Here’s a list of 50 Books Every Geek Should Read from InsideTech. I thought this list might go well with my request for basic reading in educational technology from a few days ago, and in fact there could probably be some overlap.
Of the books on the list, I’ve read:
- All but three of the “sci-fi classics”;
- The Tufte book (although real geeks don’t just read the books, they go to the workshops);
- All three of the crypto books (and I do agree that Neal Stephenson’s Cryptonomicon counts as a crypto book, even though it’s a novel);
- Stephenson’s In the Beginning Was the Command Line (which is sort of the anti-digital native book);
- Gödel, Escher, Bach (when I was in college, although I confess I didn’t really understand much of it);
- David Allen’s Getting Things Done and am currently re-reading it before the semester starts; and
- Hawking’s A Brief History of Time, and although this GraphJam chart is absolutely true, I did in fact read this back in college and even understood a lot of it thanks to my outstanding Honors colloquium class in spacetime physics which I once blogged about.
For math geeks, and perhaps for general geeks, I’d add G. H. Hardy’s A Mathematician’s Apology.

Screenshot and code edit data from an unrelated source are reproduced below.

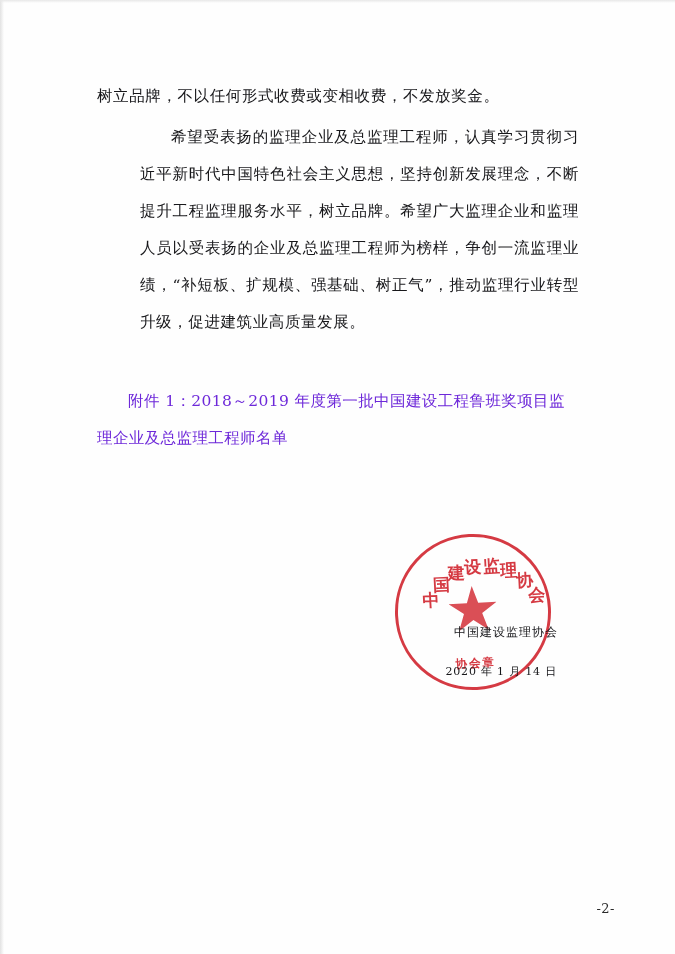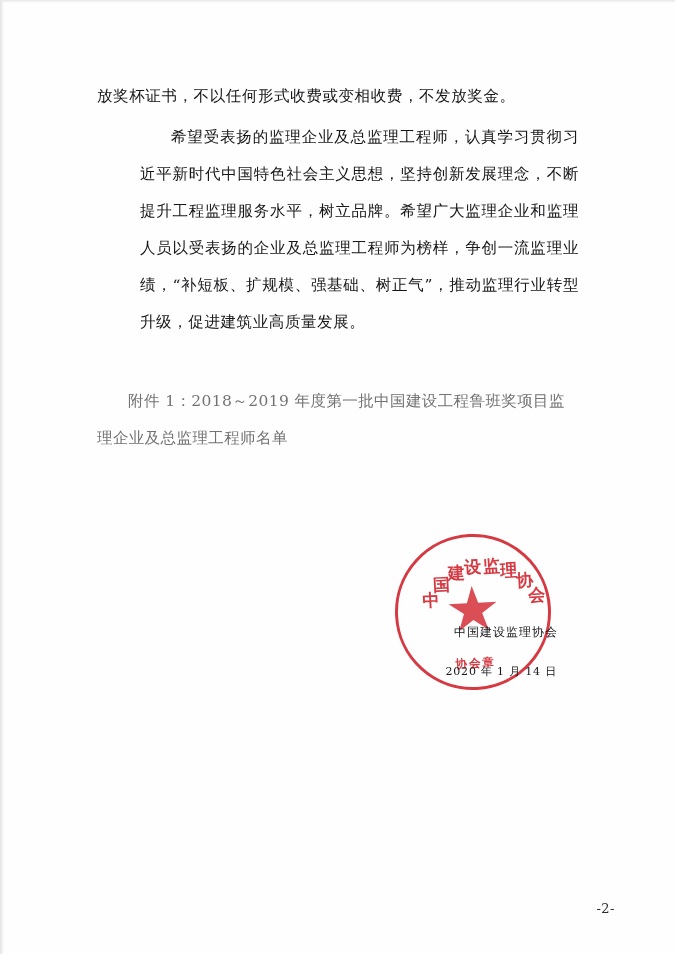--- a/index.html
+++ b/index.html
@@ -169,7 +169,7 @@
   <div class="edge-shadow-top"></div>
 
   <div class="content">
-    <p class="para">放奖杯证书，不以任何形式收费或变相收费，不发放奖金。</p>
+    <p class="para">树立品牌，不以任何形式收费或变相收费，不发放奖金。</p>
     <p class="para indent gap-sm">希望受表扬的监理企业及总监理工程师，认真学习贯彻习近平新时代中国特色社会主义思想，坚持创新发展理念，不断提升工程监理服务水平，树立品牌。希望广大监理企业和监理人员以受表扬的企业及总监理工程师为榜样，争创一流监理业绩，“补短板、扩规模、强基础、树正气”，推动监理行业转型升级，促进建筑业高质量发展。</p>
 
     <div class="attach-block">

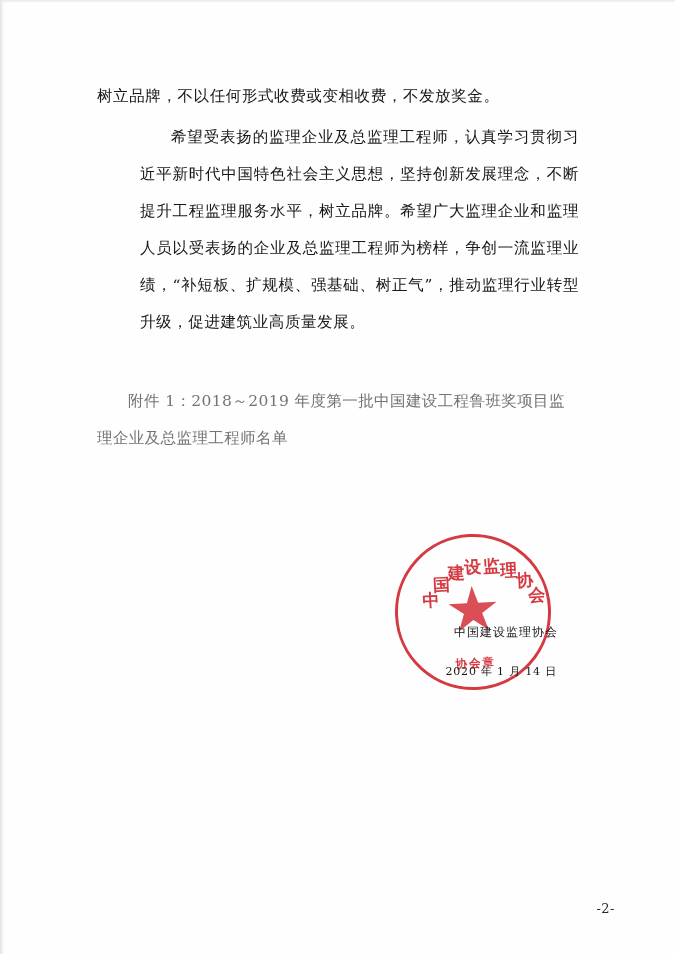--- a/index.html
+++ b/index.html
@@ -51,7 +51,7 @@
     line-height: 37px;
     letter-spacing: 0.4px;
     margin: 0;
-    color: #737373;
+    color: #6d28d9;
   }
   .attach-line.first { text-indent: 2em; }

For higher education geeks, add on The Shadow University by Kors and Silverglate.
I think Longitude is going to go in my personal queue next.
Filed under: Geekhood, Math, Technology, books , books, geek, neal stephenson, reading
I really liked Longitude.
I’ve started reading Gödel, Escher, Bach at least a half dozen times. I always get sidetracked trying to figure out the puzzles on my own….
Could you recommend mathematics books for geeks who want to have a general background of knowledge in mathematics?